*** Opening of EXCERPTED RECORDS ***

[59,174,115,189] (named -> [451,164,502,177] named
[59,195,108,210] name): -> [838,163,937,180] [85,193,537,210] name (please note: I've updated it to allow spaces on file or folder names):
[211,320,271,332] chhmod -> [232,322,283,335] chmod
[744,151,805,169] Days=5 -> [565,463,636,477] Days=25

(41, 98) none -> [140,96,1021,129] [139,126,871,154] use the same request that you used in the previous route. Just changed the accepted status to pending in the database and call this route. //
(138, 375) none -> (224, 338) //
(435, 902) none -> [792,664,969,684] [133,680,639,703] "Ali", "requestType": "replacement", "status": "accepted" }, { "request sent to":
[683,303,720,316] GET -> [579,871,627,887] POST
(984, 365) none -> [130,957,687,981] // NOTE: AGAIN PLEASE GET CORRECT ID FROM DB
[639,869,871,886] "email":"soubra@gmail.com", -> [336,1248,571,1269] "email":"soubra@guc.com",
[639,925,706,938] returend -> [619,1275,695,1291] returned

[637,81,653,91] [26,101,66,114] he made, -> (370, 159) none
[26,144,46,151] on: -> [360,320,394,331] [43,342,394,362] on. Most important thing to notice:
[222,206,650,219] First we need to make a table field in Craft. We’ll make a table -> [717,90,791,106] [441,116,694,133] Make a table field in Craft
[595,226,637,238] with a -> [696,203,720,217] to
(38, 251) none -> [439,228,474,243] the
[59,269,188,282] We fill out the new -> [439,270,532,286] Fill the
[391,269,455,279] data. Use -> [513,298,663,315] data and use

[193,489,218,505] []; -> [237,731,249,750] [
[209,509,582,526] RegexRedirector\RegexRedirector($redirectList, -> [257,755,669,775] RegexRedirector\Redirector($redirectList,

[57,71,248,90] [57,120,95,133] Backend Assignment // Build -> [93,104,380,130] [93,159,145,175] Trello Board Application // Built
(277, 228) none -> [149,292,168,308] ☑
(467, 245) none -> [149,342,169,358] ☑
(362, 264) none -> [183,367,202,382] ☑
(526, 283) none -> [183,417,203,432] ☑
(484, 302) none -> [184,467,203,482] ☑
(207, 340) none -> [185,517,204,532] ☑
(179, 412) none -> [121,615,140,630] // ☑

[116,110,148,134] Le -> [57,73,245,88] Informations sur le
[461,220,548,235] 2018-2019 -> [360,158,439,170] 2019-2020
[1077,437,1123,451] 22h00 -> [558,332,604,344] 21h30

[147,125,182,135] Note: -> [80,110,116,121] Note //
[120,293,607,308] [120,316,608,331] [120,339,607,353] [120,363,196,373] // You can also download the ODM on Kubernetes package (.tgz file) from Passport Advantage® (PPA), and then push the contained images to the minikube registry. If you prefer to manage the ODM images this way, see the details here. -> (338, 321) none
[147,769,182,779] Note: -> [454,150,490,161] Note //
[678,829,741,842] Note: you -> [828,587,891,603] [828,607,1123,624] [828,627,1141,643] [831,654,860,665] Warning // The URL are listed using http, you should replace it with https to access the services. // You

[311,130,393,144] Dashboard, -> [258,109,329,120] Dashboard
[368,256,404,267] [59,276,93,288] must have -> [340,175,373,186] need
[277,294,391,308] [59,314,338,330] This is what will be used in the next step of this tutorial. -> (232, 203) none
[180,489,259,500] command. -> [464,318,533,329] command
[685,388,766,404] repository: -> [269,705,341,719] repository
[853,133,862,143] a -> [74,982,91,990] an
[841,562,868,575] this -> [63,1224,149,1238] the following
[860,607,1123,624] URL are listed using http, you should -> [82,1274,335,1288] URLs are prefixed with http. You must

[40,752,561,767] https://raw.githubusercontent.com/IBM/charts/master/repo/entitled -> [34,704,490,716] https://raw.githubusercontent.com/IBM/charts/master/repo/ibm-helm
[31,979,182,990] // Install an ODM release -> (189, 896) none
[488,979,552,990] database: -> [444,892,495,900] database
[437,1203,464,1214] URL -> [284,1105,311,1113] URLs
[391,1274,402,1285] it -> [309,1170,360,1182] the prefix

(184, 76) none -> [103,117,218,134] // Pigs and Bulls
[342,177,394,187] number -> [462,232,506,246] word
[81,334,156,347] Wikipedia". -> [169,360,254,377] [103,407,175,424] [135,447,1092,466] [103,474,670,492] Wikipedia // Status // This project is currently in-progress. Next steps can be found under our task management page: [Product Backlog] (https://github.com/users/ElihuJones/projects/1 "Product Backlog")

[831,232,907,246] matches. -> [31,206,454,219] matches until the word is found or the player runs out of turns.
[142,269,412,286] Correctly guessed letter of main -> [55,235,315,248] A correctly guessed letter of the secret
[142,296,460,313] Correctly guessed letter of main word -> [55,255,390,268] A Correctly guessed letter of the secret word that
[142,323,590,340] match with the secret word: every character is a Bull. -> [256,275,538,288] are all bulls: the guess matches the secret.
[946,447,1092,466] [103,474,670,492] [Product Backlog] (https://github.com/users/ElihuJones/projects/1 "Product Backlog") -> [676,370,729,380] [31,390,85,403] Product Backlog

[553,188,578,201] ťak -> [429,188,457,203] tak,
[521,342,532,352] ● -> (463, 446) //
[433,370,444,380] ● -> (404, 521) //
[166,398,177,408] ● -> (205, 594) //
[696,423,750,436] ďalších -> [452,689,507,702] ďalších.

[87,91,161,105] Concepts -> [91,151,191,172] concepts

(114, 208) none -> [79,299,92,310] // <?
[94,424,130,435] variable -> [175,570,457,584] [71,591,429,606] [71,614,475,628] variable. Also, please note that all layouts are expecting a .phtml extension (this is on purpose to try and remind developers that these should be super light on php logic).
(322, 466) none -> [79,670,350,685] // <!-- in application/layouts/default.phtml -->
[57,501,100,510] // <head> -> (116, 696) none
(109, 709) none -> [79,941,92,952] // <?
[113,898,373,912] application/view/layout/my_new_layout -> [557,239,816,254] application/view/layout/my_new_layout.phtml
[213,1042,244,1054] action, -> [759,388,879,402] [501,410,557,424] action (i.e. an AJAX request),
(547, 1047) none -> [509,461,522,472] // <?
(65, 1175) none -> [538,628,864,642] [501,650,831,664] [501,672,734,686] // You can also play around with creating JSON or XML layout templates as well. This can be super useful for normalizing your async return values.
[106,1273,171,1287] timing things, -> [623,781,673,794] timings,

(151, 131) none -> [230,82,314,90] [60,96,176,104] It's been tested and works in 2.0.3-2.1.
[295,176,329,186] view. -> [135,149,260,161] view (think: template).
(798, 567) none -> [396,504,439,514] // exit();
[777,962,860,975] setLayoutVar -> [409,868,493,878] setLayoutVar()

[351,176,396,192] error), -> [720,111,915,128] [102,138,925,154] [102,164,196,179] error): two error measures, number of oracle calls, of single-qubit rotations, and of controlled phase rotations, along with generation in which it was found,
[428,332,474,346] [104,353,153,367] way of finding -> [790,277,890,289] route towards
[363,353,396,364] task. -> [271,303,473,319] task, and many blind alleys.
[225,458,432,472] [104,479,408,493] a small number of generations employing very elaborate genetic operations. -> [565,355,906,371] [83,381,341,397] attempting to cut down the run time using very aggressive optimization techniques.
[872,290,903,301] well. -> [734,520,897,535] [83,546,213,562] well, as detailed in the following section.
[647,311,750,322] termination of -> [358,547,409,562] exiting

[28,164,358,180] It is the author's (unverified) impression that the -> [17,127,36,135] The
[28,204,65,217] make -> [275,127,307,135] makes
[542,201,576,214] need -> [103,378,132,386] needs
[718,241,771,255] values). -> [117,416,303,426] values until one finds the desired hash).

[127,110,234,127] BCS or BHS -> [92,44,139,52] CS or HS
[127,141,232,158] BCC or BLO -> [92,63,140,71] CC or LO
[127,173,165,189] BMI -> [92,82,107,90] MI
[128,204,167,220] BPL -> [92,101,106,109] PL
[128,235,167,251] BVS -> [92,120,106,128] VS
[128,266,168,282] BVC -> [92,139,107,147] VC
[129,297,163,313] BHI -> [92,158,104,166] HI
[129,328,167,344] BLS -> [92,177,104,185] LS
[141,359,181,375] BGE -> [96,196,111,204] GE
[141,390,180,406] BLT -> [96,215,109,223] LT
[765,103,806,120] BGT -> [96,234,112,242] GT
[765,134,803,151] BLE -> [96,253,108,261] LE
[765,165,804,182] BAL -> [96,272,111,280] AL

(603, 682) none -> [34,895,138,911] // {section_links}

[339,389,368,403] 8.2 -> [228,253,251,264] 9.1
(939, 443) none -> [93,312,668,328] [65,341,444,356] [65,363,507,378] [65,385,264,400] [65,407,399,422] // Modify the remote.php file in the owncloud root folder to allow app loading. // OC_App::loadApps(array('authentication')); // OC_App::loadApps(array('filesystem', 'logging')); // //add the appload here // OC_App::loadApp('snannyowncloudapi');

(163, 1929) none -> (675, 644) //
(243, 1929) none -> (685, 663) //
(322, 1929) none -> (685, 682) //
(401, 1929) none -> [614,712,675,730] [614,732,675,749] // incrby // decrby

*** Close of EXCERPTED RECORDS ***

• _WORK REQUEST_: For this task, write out exactly the lines of the entries above, starting at the line with "[342,177,394,187] number ->" and ending at the line with "[946,447,1092,466] [103,474,670,492] [Product", both included, and no others.

• _RESULT_:
[342,177,394,187] number -> [462,232,506,246] word
[81,334,156,347] Wikipedia". -> [169,360,254,377] [103,407,175,424] [135,447,1092,466] [103,474,670,492] Wikipedia // Status // This project is currently in-progress. Next steps can be found under our task management page: [Product Backlog] (https://github.com/users/ElihuJones/projects/1 "Product Backlog")

[831,232,907,246] matches. -> [31,206,454,219] matches until the word is found or the player runs out of turns.
[142,269,412,286] Correctly guessed letter of main -> [55,235,315,248] A correctly guessed letter of the secret
[142,296,460,313] Correctly guessed letter of main word -> [55,255,390,268] A Correctly guessed letter of the secret word that
[142,323,590,340] match with the secret word: every character is a Bull. -> [256,275,538,288] are all bulls: the guess matches the secret.
[946,447,1092,466] [103,474,670,492] [Product Backlog] (https://github.com/users/ElihuJones/projects/1 "Product Backlog") -> [676,370,729,380] [31,390,85,403] Product Backlog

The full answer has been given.